# Silver in Konica photograph paper



## mda20 (Jan 6, 2012)

Hi everybody,

I am trying to gather info to know the weight of silver in Konica photograph paper scrap.

I have searched the internet and found some information from kodak company but nothing from konica.

Do anybody know how many silver in this quantity of Konica photograph paper (exposed to light):

- T4 ( sheets)
- Rolls (10cm X 80cm)
- Rolls (15cm X 2m)

Best Regards


----------



## Smack (Jan 6, 2012)

You could do your own testing, coming up with your own numbers, then you would know for sure if it's worth it.


----------



## mda20 (Jan 7, 2012)

Thanl you Smack for reply. 
Because I am going to buy a small quantity of this scrap, I need to know if it is worth or not. So how can I do that myself?


----------



## nickvc (Jan 7, 2012)

There's no end of posts covering silver recovery from most forms of commonly encountered films and x-rays. Use the search function, top right of your screen, or buy Goldsilverpros book on silver recovery. I'm not trying to be awkward but there's more than one way to do most things and you need to know which method will be the best for you and the only way to find that is to study and read and then ask questions. Before you buy anything you need to be sure it's worth the money and or the effort to recover the values and also economically to leave you a profit.


----------



## mda20 (Jan 7, 2012)

Thank you nickvc

I searched the forum but I did not find any info about Konica papers. 

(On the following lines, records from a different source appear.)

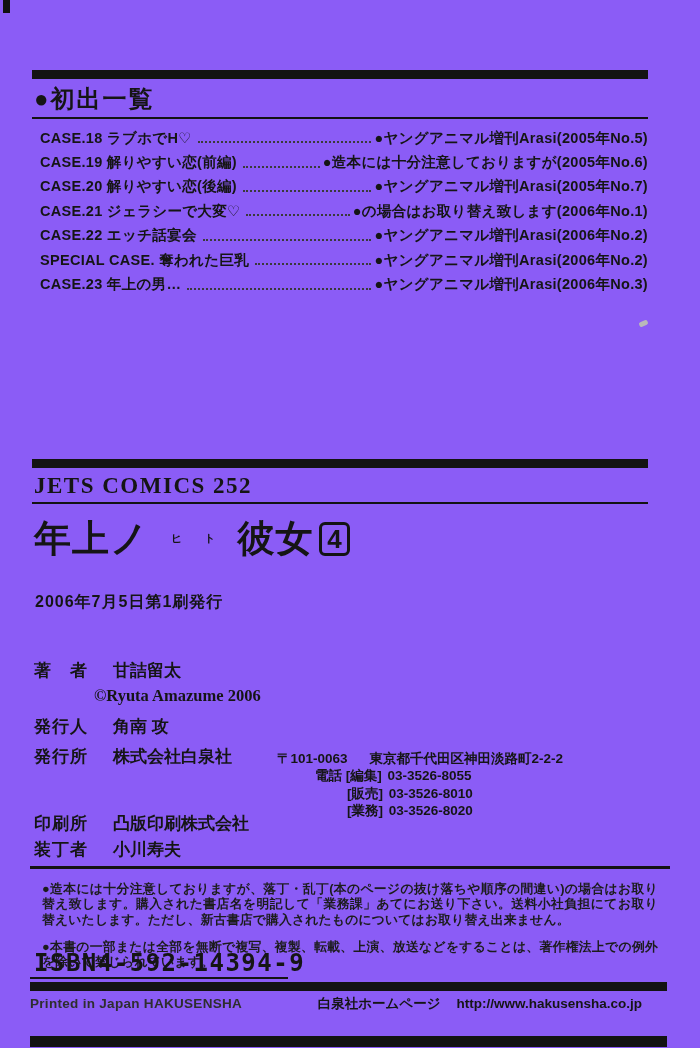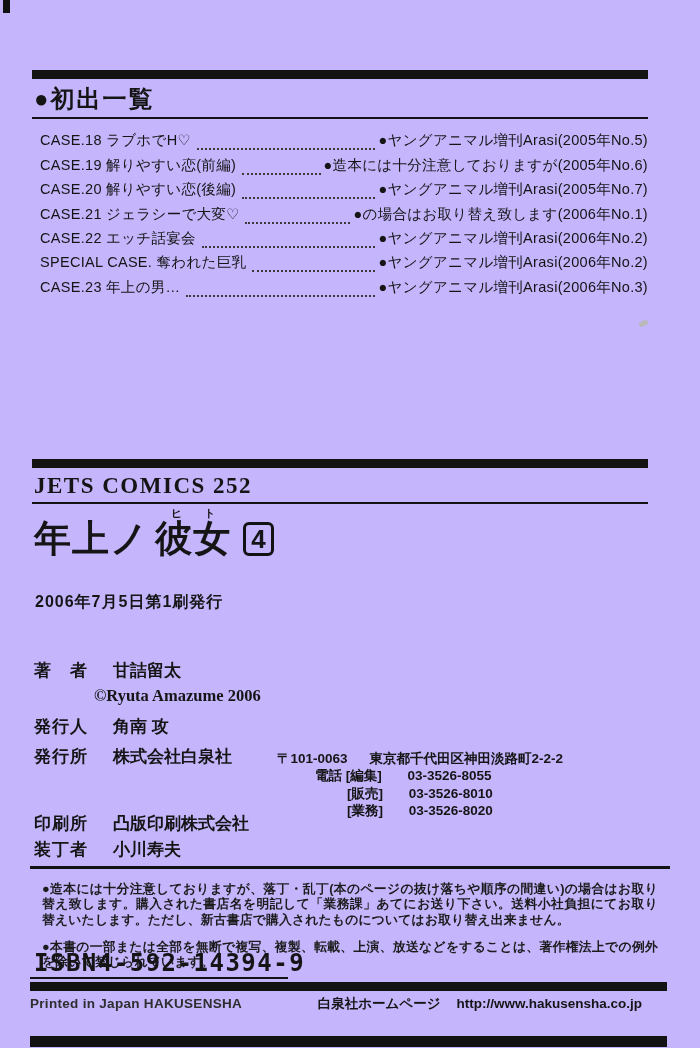--- a/index.html
+++ b/index.html
@@ -1,65 +1,65 @@
 <!DOCTYPE html>
 <html><head>
 <meta charset="utf-8">
 <style>
   * { box-sizing: border-box; }
   html, body { margin: 0; padding: 0; background: #ffffff; }
   .page {
     position: relative;
     width: 700px;
     height: 1048px;
-    background: #c4b5fd;
+    background: #8b5cf6;
     overflow: hidden;
     font-family: "Liberation Sans", "DejaVu Sans", sans-serif;
     color: #151515;
   }
   .bar { background: #131313; }
   .corner-dash { position: absolute; left: 3px; top: 0; width: 7px; height: 13px; background: #111; }
   .scan-speck { position: absolute; left: 639px; top: 321px; width: 9px; height: 5px; background: #b9b9b9; transform: rotate(-25deg); border-radius: 2px; }
 
   
   .pub-section { position: absolute; left: 32px; top: 70px; width: 616px; }
   .pub-bar { height: 9px; }
   .pub-heading { margin: 4px 0 0 2px; font-size: 24px; font-weight: bold; letter-spacing: 2px; line-height: 32px; }
   .pub-rule { height: 2px; background: #131313; margin-top: 2px; }
   .case-list { list-style: none; margin: 7px 0 0 0; padding: 0 0 0 8px; }
-  .case-row { display: flex; align-items: flex-end; height: 24.4px; font-size: 14.5px; font-weight: 400; letter-spacing: 0.3px; }
+  .case-row { display: flex; align-items: center; height: 24.4px; font-size: 14.5px; font-weight: 700; letter-spacing: 0.3px; }
   .case-label { white-space: nowrap; }
   .case-leader { flex: 1 1 auto; border-bottom: 2px dotted #3a3a3a; height: 10px; margin: 0 3px 0 6px; min-width: 20px; }
   .case-source { white-space: nowrap; }
 
   
   .colophon { position: absolute; left: 32px; top: 459px; width: 616px; }
   .col-bar { height: 9px; }
   .jets-line { margin: 5px 0 0 2px; font-family: "Liberation Serif", "DejaVu Serif", serif; font-size: 23px; font-weight: bold; letter-spacing: 1.5px; line-height: 26px; }
   .col-rule { height: 2px; background: #131313; margin-top: 3px; }
   .book-title { display: flex; align-items: flex-end; margin: 3px 0 0 2px; height: 50px; font-size: 37px; font-weight: 900; letter-spacing: 1px; line-height: 1; }
-  .ruby-wrap { display: inline-flex; flex-direction: column; align-items: center; }
+  .ruby-wrap { display: inline-flex; flex-direction: row; align-items: center; }
   .furigana { font-size: 11px; font-weight: bold; line-height: 12px; letter-spacing: 22px; padding-left: 22px; margin-bottom: 1px; }
   .vol-box { display: inline-flex; align-items: center; justify-content: center; width: 31px; height: 34px; border: 3.5px solid #131313; border-radius: 6px; font-size: 26px; font-weight: bold; margin: 0 0 1px 6px; }
   .print-date { margin: 35px 0 0 3px; font-size: 16px; font-weight: 600; letter-spacing: 1px; }
 
   .credits { position: absolute; left: 34px; top: 659px; width: 634px; height: 210px; font-weight: 600; }
   .credit-row { position: absolute; display: flex; align-items: flex-end; font-size: 17px; white-space: nowrap; gap: 19px; }
   .credit-label { width: 60px; flex: 0 0 60px; letter-spacing: 1px; }
   .r-author { top: 0; left: 0; }
   .r-copyright { top: 27px; left: 60px; font-family: "Liberation Serif", "DejaVu Serif", serif; font-size: 16.5px; font-weight: 600; }
   .r-publisher { top: 56px; left: 0; }
   .r-house { top: 86px; left: 0; }
   .postal { font-size: 13.5px; margin-left: 26px; }
   .address { font-size: 13.5px; margin-left: 3px; }
   .tel-row { position: absolute; font-size: 13.5px; white-space: nowrap; }
   .r-tel1 { top: 108px; left: 281px; }
   .r-tel2 { top: 126px; left: 313px; }
   .r-tel3 { top: 143px; left: 313px; }
-  .tel-num { margin-left: 22px; }
+  .tel-num { margin-left: 2px; }
   .r-printer { top: 153px; left: 0; }
   .r-designer { top: 179px; left: 0; }
 
   
   .legal { position: absolute; left: 30px; top: 866px; width: 640px; }
   .legal-rule { height: 3px; margin-bottom: 6px; }
   .legal p { margin: 12px; font-size: 12.8px; font-weight: 700; line-height: 15.3px; letter-spacing: 0.2px; text-align: justify; color: #1c1c1c; }
 
   
   .isbn-block { position: absolute; left: 30px; top: 951px; width: 640px; }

I have a copy of the mentioned book.

How can I test a thing if I have not yet gotten it? I need to know if it is profitable before I go to buy it.

Best Regards.


----------



## qst42know (Jan 7, 2012)

There are some tables at the end of this to help estimate silver content.

http://www.kodak.com/ek/uploadedFiles/J210ENG.pdf




> Do anybody know how many silver in this quantity of Konica photograph paper (exposed to light):



Exposed and then processed?

Processing removes silver. If processed the darker the image the greater the percentage of silver retained from the original amount available.

I would expect any brand of photo paper to start with approximately the same amount of silver.


----------



## Juan Manuel Arcos Frank (Jan 7, 2012)

mda20:

I have got bad news for you.Colour paper that has been developed does not contain any silver because its silver goes into the bleach/fix bath.

Unexposed colour paper(If it is Konica then its colour is blue) contains some silver in such amount that told in Kodak´s J210 brochure.

If you want to recover that silver then dip the paper into common fixer and process fixer with the processes that have been posted in the Forum.(Zn/H2SO4,electrolysis,sodium sulphide or metalic replacement)

Kindest regards

Manuel


----------



## mda20 (Jan 8, 2012)

Thank you qst42know
Thank you Manuel.

What I am asking about is photograph paper expired and exposed to light but not processed.

Is the silver content as in kodak papers? 

Regards


----------



## publius (Jan 8, 2012)

Mda20, the silver content of most black and white photo paper is about the same as long as it has not been processed. The only difference I recall is that the grains of the silver compound are of a different size depending on the "speed" of the paper or film.


----------



## mda20 (Jan 8, 2012)

Thank you *publius* very much.


----------



## Juan Manuel Arcos Frank (Jan 9, 2012)

mda20:
Yes,Sir!!!!!!!!....that unprocessed paper contains silver...Do you want to make an experiment?...OK.let it be:

Find some common fixer(you can make it by your own using sodium/ammonium thiosulfate),dip 1 Kg. of that unprocessed paper into the fixer,you will see that the emulsion disappears ,now you have all the silver in the fixer.How many silver?,well,take a peace of clean copper and dip it into the fixer,if it gets plated then you have silver,the faster it gets plated the biggest silver amount you have.

Fixer could be processed with Zn/sulphuric acid,metalic exchange or sodium sulphide process.(All these processes and the process to check silver content in fixer are posted in the Forum,use the search box)

Keep us posted about your progress.

Manuel


----------



## mda20 (Jan 10, 2012)

Thank you dear Manuel for these info. I will try this process.

Best Regards


----------



## qst42know (Jan 10, 2012)

From the Kodak document you should be in the range of 2 oz per 1000 sq.ft. for unprocessed photo paper.


----------



## mda20 (Jan 11, 2012)

Thank you qst42know very much.


----------